Work instruction —
Each line from the one containing "Zielona klasyczna spódnica: none" through the end of the entries below should be transcribed exactly, and no other line.

********************

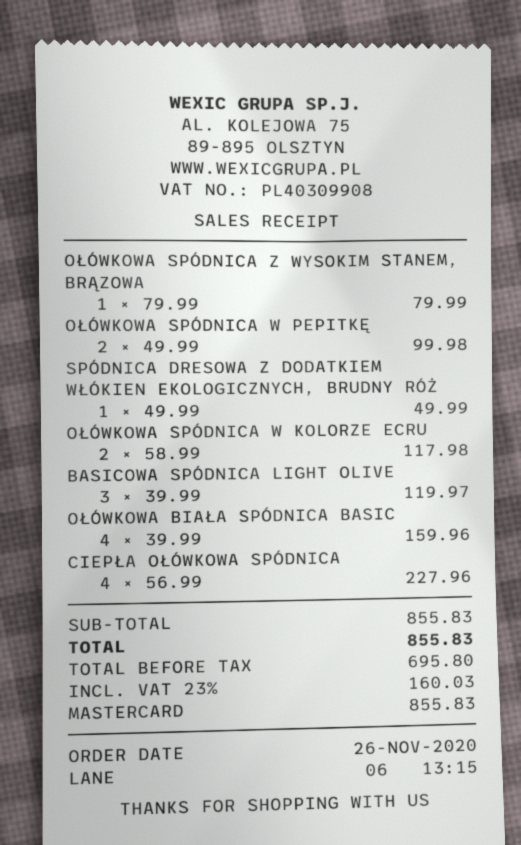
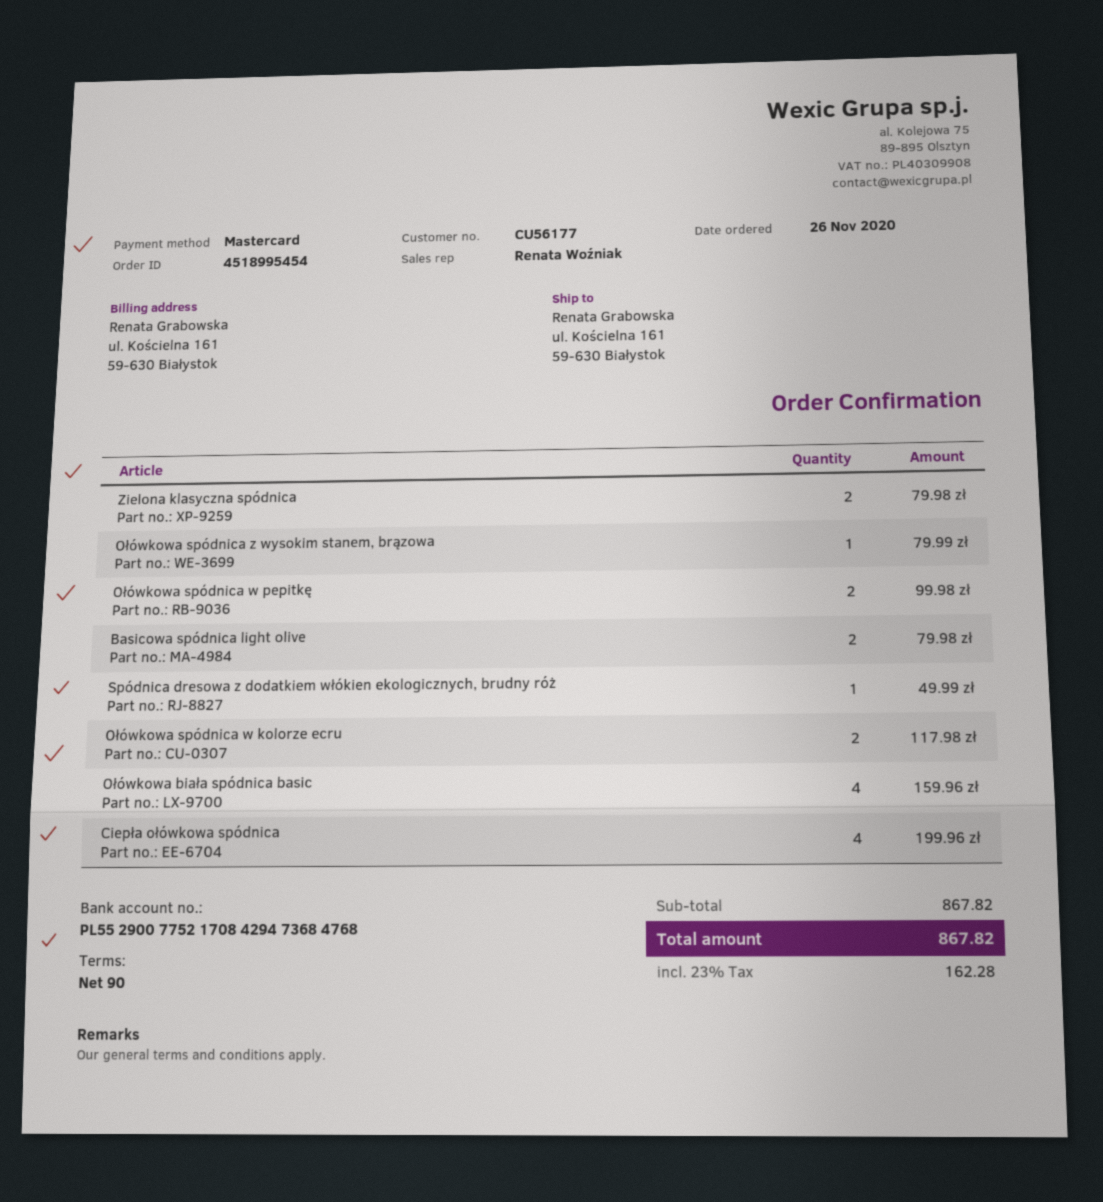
BASICOWA SPÓDNICA LIGHT OLIVE: 3 for 119.97 -> 2 for 79.98
CIEPŁA OŁÓWKOWA SPÓDNICA: 4 for 227.96 -> 4 for 199.96
Zielona klasyczna spódnica: none -> 2 for 79.98
subtotal: 855.83 -> 867.82
tax: 23% = 160.03 -> 23% = 162.28
total: 855.83 -> 867.82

********************

Exercise solution —
Zielona klasyczna spódnica: none -> 2 for 79.98
subtotal: 855.83 -> 867.82
tax: 23% = 160.03 -> 23% = 162.28
total: 855.83 -> 867.82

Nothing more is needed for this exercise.